Let’s contrast that to what Phil Mickelson said earlier in the week about the Augusta National we’ve seen – before Thursday.
“I would say for the last decade, the greens here are in the top 25 percent of the softest we play on tour,” he said. “And the golf course’s only defense is the greens, right?
“So, when the greens are firm, the precision, the course management, the angles, the leave where the ball is left, all of this stuff becomes incredibly important in your ability to play this course effectively.
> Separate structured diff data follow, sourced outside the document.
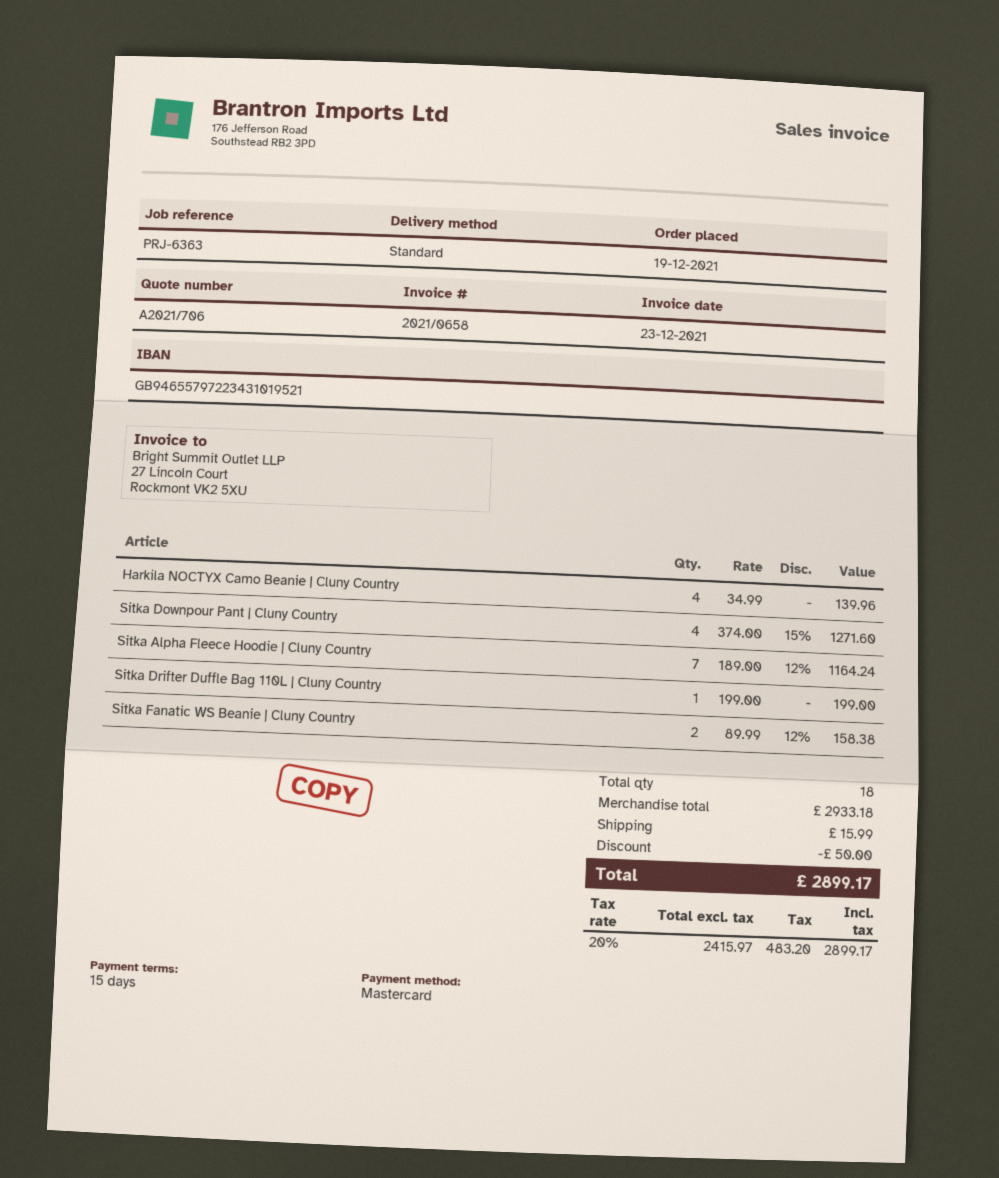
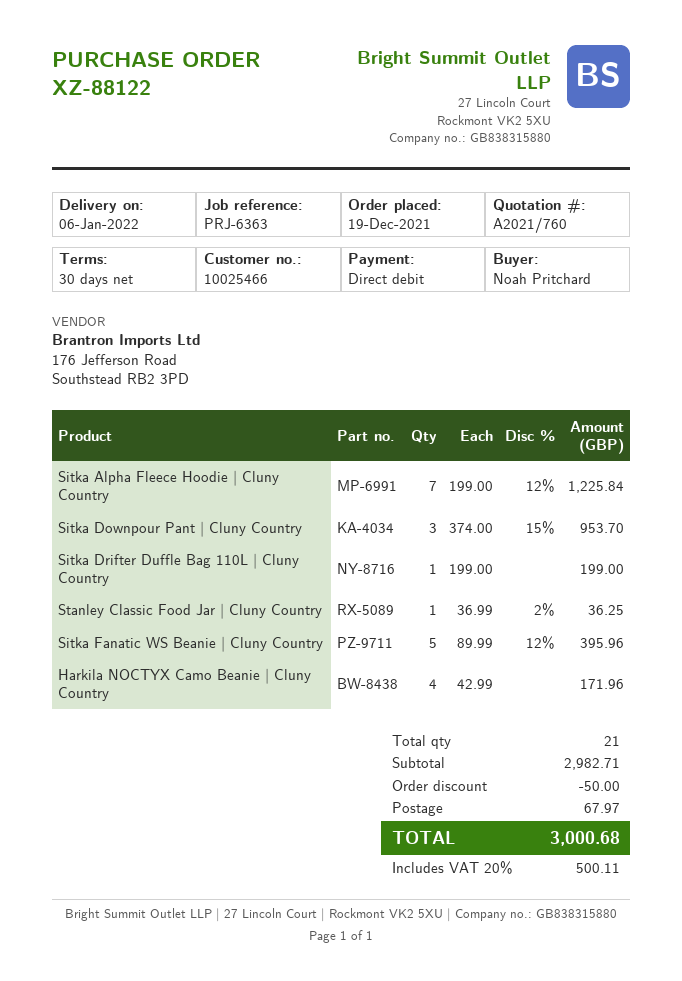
quote number: A2021/706 -> A2021/760
payment terms: 15 days -> 30 days
payment method: Mastercard -> direct debit
Harkila NOCTYX Camo Beanie | Cluny Country: 4 x 34.99 = 139.96 -> 4 x 42.99 = 171.96
Sitka Downpour Pant | Cluny Country: 4 x 374.00 - 15% = 1271.60 -> 3 x 374.00 - 15% = 953.70
Sitka Alpha Fleece Hoodie | Cluny Country: 7 x 189.00 - 12% = 1164.24 -> 7 x 199.00 - 12% = 1225.84
Sitka Fanatic WS Beanie | Cluny Country: 2 x 89.99 - 12% = 158.38 -> 5 x 89.99 - 12% = 395.96
Stanley Classic Food Jar | Cluny Country: none -> 1 x 36.99 - 2% = 36.25
total quantity: 18 -> 21
subtotal: 2933.18 -> 2982.71
shipping: 15.99 -> 67.97
tax: 20% = 483.20 -> 20% = 500.11
total: 2899.17 -> 3000.68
When the greens are soft, it’s irrelevant because you can fly the ball over all the trouble. Angles don’t matter. I plugged a 5-iron last year or last November into the second green. It plugged.”
The only thing that got plugged Thursday was the tacky display by Gary Player’s son, Wayne, who held up a box of golf balls behind honorary starter Lee Elder during the first tee ceremony, an unfortunate decision that got him justifiably roasted on social media.
There are still no grandstands (actually they’re called observation towers at Augusta National), there’s no serious traffic on Washington Road in front of the club and the patrons who are on site aren’t allowed to set out their folding chairs then leave them unattended, one more Masters tradition on a pandemic hold.
Otherwise, the Masters edged back to normal on Thursday. It’s April, after all.